(Stored items from a collection)
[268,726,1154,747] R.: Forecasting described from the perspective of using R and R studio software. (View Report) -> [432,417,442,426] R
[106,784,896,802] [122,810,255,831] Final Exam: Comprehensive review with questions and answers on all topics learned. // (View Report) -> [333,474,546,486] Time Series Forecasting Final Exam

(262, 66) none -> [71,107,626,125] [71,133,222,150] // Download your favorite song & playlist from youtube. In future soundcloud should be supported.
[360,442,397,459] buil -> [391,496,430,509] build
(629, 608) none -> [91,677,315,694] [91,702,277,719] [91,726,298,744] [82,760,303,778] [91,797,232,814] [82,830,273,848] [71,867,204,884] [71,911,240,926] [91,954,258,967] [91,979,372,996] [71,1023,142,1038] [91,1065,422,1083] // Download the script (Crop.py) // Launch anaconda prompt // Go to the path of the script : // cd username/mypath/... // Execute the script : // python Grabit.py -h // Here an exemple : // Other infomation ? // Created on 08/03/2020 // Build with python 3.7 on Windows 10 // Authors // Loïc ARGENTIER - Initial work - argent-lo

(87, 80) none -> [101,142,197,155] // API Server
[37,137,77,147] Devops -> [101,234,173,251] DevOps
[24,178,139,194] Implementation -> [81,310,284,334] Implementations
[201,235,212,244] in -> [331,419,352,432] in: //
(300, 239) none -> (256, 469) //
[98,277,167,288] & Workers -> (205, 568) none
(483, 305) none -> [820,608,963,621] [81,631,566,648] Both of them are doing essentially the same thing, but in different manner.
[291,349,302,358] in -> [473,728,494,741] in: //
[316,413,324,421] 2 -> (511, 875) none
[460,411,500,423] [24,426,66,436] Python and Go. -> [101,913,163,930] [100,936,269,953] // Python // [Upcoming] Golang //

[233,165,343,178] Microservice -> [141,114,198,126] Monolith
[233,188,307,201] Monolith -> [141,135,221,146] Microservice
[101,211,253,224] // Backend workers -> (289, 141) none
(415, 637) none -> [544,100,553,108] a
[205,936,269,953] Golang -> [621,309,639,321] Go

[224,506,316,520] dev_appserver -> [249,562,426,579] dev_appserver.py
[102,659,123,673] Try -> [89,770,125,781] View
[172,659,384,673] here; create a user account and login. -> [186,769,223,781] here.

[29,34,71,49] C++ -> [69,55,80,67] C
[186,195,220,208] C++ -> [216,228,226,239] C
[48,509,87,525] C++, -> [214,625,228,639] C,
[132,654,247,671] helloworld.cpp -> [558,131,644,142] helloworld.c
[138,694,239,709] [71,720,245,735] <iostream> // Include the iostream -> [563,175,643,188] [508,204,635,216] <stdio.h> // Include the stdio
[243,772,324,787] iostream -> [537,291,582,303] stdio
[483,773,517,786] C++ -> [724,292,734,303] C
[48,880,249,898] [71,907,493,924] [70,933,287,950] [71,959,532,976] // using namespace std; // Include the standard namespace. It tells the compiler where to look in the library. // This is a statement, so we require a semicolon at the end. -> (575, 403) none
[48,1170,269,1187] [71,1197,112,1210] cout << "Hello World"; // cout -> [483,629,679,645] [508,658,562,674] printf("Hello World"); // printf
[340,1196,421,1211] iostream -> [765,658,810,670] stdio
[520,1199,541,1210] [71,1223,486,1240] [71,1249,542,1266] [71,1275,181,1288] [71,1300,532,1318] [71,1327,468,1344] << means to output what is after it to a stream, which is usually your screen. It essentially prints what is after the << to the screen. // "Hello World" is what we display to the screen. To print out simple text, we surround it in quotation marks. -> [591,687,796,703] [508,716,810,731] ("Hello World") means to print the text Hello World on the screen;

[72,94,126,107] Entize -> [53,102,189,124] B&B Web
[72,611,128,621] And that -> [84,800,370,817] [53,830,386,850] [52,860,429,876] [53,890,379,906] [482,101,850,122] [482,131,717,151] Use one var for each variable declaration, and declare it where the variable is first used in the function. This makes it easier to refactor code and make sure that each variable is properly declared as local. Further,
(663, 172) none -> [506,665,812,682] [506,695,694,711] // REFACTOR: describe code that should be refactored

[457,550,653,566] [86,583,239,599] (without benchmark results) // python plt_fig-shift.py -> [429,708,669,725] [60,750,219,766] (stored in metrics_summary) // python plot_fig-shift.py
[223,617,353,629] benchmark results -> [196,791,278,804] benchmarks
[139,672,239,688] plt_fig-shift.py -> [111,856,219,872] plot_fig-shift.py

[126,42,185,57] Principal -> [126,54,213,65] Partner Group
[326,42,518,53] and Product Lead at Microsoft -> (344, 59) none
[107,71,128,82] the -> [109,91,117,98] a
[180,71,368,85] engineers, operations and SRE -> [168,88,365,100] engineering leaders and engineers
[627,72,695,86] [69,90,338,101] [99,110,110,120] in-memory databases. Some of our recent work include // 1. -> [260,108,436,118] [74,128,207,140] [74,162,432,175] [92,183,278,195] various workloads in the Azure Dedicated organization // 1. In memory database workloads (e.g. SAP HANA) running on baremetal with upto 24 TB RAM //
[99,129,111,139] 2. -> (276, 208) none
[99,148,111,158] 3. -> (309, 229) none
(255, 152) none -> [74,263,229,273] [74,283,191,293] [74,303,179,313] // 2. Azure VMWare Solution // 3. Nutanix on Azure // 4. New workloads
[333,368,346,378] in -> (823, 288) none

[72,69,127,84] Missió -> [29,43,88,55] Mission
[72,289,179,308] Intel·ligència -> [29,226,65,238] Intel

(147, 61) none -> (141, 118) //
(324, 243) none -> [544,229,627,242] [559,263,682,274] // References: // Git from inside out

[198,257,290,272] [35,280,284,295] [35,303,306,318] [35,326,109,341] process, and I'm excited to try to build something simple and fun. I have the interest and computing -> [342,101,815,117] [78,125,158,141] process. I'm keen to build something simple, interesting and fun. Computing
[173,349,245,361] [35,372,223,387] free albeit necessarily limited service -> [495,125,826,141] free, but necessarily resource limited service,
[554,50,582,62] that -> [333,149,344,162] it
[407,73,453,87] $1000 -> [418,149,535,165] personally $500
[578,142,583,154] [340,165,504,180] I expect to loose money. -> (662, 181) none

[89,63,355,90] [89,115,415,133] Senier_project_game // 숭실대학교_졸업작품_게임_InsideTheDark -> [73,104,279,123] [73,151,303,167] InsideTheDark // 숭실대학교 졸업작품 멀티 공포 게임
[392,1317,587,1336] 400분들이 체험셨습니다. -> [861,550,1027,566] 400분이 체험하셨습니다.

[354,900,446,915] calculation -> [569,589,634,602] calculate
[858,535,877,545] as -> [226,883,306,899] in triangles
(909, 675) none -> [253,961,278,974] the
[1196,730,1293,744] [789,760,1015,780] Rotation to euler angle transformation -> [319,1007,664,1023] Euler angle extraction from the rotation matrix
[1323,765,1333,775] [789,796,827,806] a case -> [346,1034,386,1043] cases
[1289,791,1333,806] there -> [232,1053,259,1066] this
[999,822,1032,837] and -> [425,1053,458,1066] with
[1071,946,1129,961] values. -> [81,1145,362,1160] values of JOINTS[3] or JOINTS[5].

_Assigned task_. Look above for the line containing "[316,413,324,421] 2 -> (511, 875) none". Output from there through the line containing "[340,1196,421,1211] iostream ->", exactly and inclusively.

_Result_.
[316,413,324,421] 2 -> (511, 875) none
[460,411,500,423] [24,426,66,436] Python and Go. -> [101,913,163,930] [100,936,269,953] // Python // [Upcoming] Golang //

[233,165,343,178] Microservice -> [141,114,198,126] Monolith
[233,188,307,201] Monolith -> [141,135,221,146] Microservice
[101,211,253,224] // Backend workers -> (289, 141) none
(415, 637) none -> [544,100,553,108] a
[205,936,269,953] Golang -> [621,309,639,321] Go

[224,506,316,520] dev_appserver -> [249,562,426,579] dev_appserver.py
[102,659,123,673] Try -> [89,770,125,781] View
[172,659,384,673] here; create a user account and login. -> [186,769,223,781] here.

[29,34,71,49] C++ -> [69,55,80,67] C
[186,195,220,208] C++ -> [216,228,226,239] C
[48,509,87,525] C++, -> [214,625,228,639] C,
[132,654,247,671] helloworld.cpp -> [558,131,644,142] helloworld.c
[138,694,239,709] [71,720,245,735] <iostream> // Include the iostream -> [563,175,643,188] [508,204,635,216] <stdio.h> // Include the stdio
[243,772,324,787] iostream -> [537,291,582,303] stdio
[483,773,517,786] C++ -> [724,292,734,303] C
[48,880,249,898] [71,907,493,924] [70,933,287,950] [71,959,532,976] // using namespace std; // Include the standard namespace. It tells the compiler where to look in the library. // This is a statement, so we require a semicolon at the end. -> (575, 403) none
[48,1170,269,1187] [71,1197,112,1210] cout << "Hello World"; // cout -> [483,629,679,645] [508,658,562,674] printf("Hello World"); // printf
[340,1196,421,1211] iostream -> [765,658,810,670] stdio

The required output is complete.